He felt Rush snap at the AI in a burst of furious data.


It flickered and vanished from his peripheral vision.


“Can we do anything?” Young rounded on the Science Team. “There must be something we can do. For the shuttle. For Scott and Chloe. Come on, guys. Give it to me.”


No one spoke.


He paced to the forward view, where a bright arch of plasma rose from the surface of the star. He tried to breathe through the tightness in his chest. He gripped the rail next to Chloe’s station.


What were the odds of luck this bad?


Was this chance?


Something more? Something planned? An existential needle from beyond his physical plane?
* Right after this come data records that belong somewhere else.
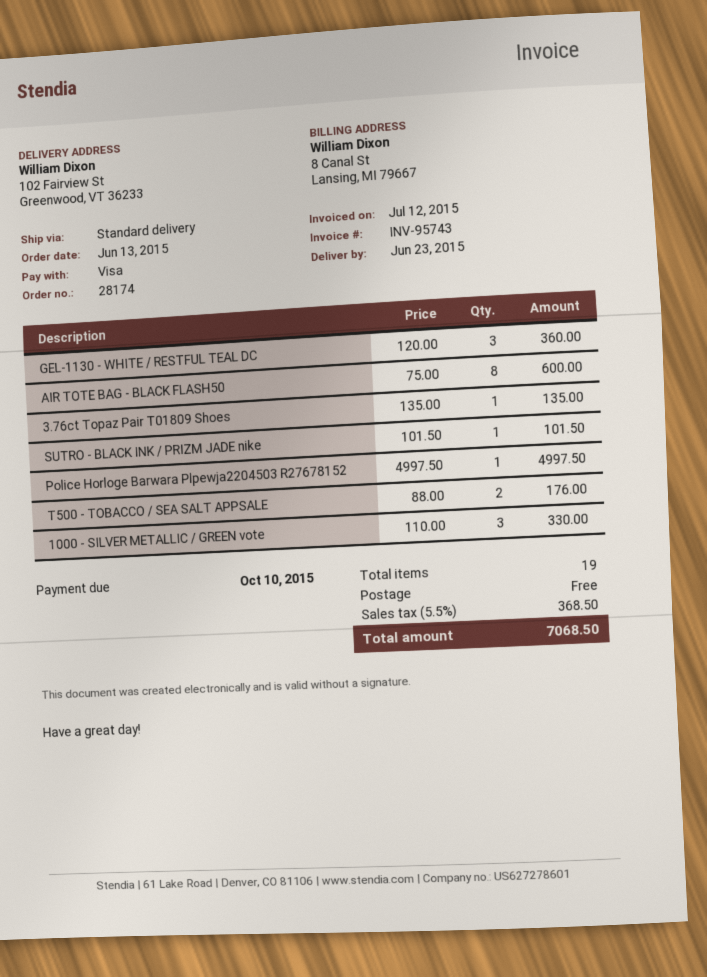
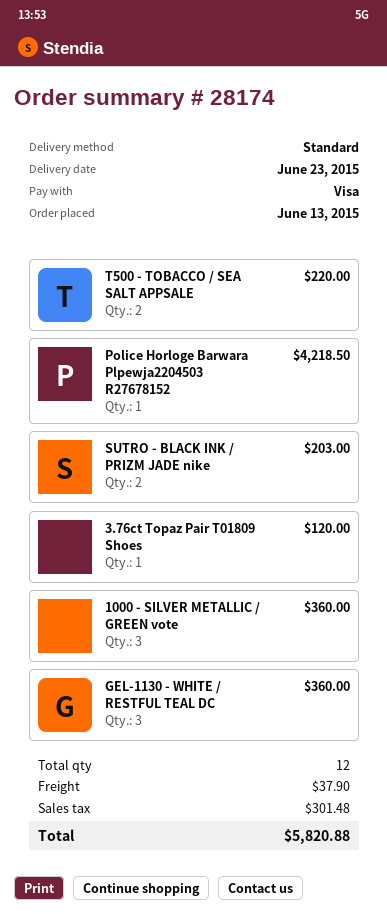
AIR TOTE BAG - BLACK FLASH50: 8 for 600.00 -> none
3.76ct Topaz Pair T01809 Shoes: 1 for 135.00 -> 1 for 120.00
SUTRO - BLACK INK / PRIZM JADE nike: 1 for 101.50 -> 2 for 203.00
Police Horloge Barwara Plpewja2204503 R27678152: 1 for 4997.50 -> 1 for 4218.50
T500 - TOBACCO / SEA SALT APPSALE: 2 for 176.00 -> 2 for 220.00
1000 - SILVER METALLIC / GREEN vote: 3 for 330.00 -> 3 for 360.00
total quantity: 19 -> 12
shipping: 0.00 -> 37.90
tax: 368.50 -> 301.48
total: 7068.50 -> 5820.88

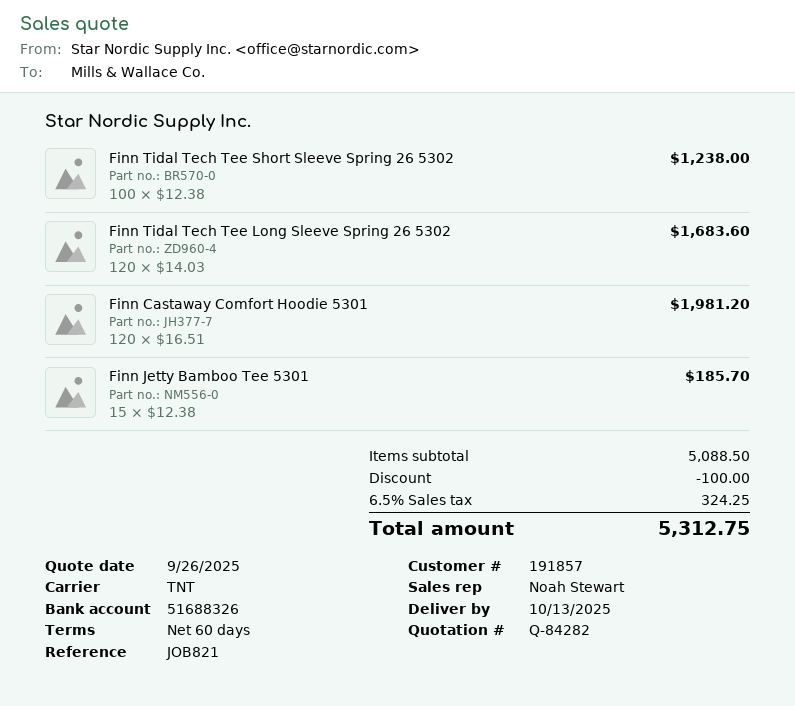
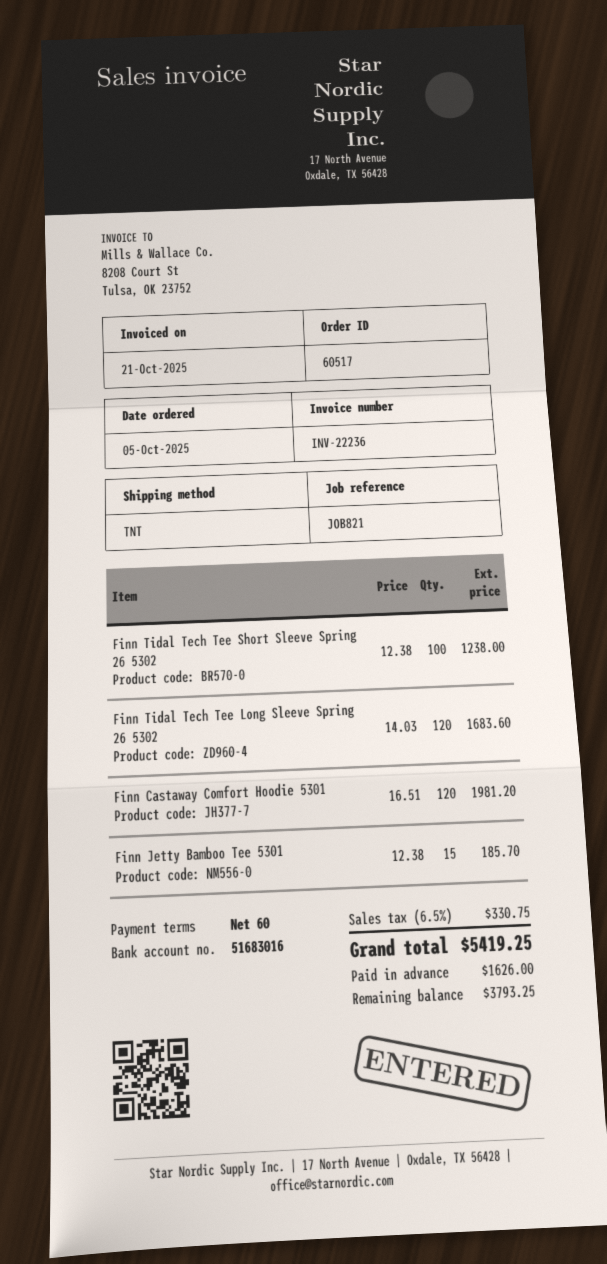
bank account: 51688326 -> 51683016
discount: 100.00 -> none
tax: 6.5% = 324.25 -> 6.5% = 330.75
total: 5312.75 -> 5419.25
At the back of his mind, Rush’s thoughts slowed, crystallized, and shattered apart with layers-deep insight Young couldn’t follow.


“Don’t do this,” he whispered, staring at the star.


“Maybe,” Park offered in a small voice, “maybe it’ll be a short flare.”


“With the levels of flux we’re seeing—“ Volker trailed off. “I don’t think that’s likely.”


“What are you saying?” Young, galvanized, fixed his Science Team with a furious glare. “What are you saying? There’s nothing we can do? We’re in one of the most advanced ships in the entire universe and we have to watch as they burn up in the atmosphere?” He raked the room with his eyes. “Because, if that’s the case, I wanna to hear somebody say it.


Rush shot him a wave of panicky exasperation.


“They’re gonna crash into the planet,” Eli said, voice grim, expression locked.


Unacceptable.”


“It’ll happen,” Eli said flatly. “If they have shielding, if they have thrusters, if Rush can compensate for navigation, they might not burn up. If they don’t burn up, there’s a chance he—” Eli swallowed. “There’s a chance they survive impact. We should assemble a team to man the second shuttle so we can—so we can go down and get them.”


“If they hit outside the band they’ll be dead in minutes,” Brody said.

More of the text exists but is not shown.